* [Prompt]: Say how many lines in the material below contain the word "Channel", giving the number alone.

▬▬▬

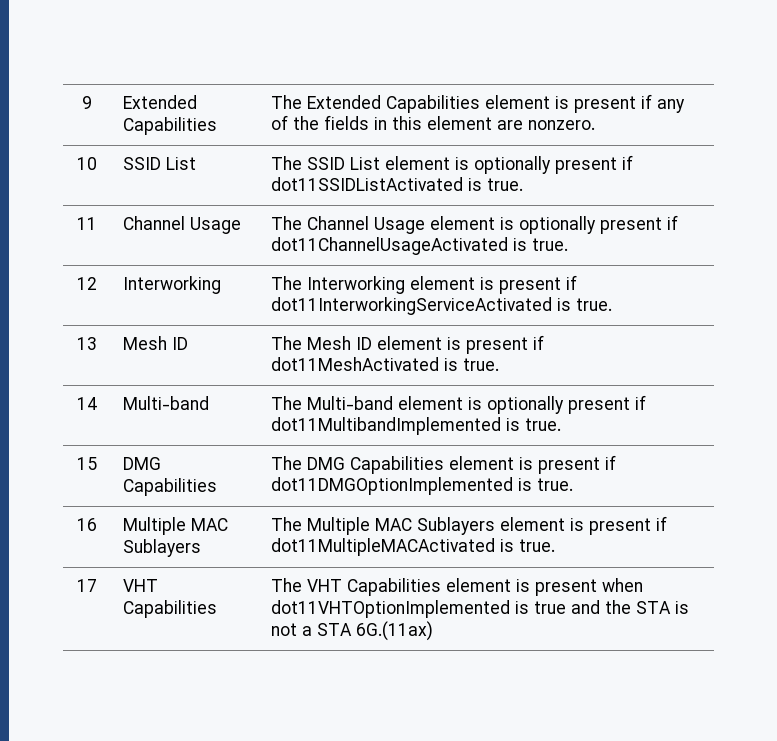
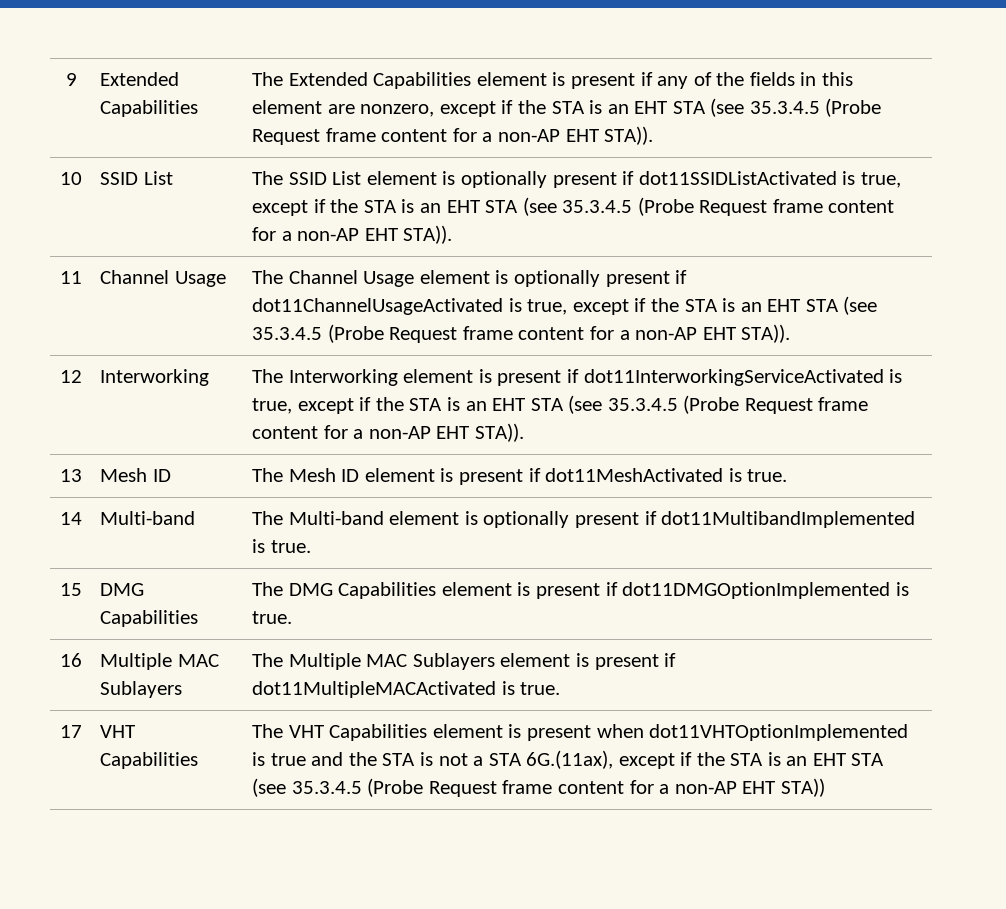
- 9 | Extended Capabilities | The Extended Capabilities element is present if any of the fields in this element are nonzero.
+ 9 | Extended Capabilities | The Extended Capabilities element is present if any of the fields in this element are nonzero, except if the STA is an EHT STA (see 35.3.4.5 (Probe Request frame content for a non-AP EHT STA)).
- 10 | SSID List | The SSID List element is optionally present if dot11SSIDListActivated is true.
+ 10 | SSID List | The SSID List element is optionally present if dot11SSIDListActivated is true, except if the STA is an EHT STA (see 35.3.4.5 (Probe Request frame content for a non-AP EHT STA)).
- 11 | Channel Usage | The Channel Usage element is optionally present if dot11ChannelUsageActivated is true.
+ 11 | Channel Usage | The Channel Usage element is optionally present if dot11ChannelUsageActivated is true, except if the STA is an EHT STA (see 35.3.4.5 (Probe Request frame content for a non-AP EHT STA)).
- 12 | Interworking | The Interworking element is present if dot11InterworkingServiceActivated is true.
+ 12 | Interworking | The Interworking element is present if dot11InterworkingServiceActivated is true, except if the STA is an EHT STA (see 35.3.4.5 (Probe Request frame content for a non-AP EHT STA)).
- 17 | VHT Capabilities | The VHT Capabilities element is present when dot11VHTOptionImplemented is true and the STA is not a STA 6G.(11ax)
+ 17 | VHT Capabilities | The VHT Capabilities element is present when dot11VHTOptionImplemented is true and the STA is not a STA 6G.(11ax), except if the STA is an EHT STA (see 35.3.4.5 (Probe Request frame content for a non-AP EHT STA))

▬▬▬

* [Response box]: 2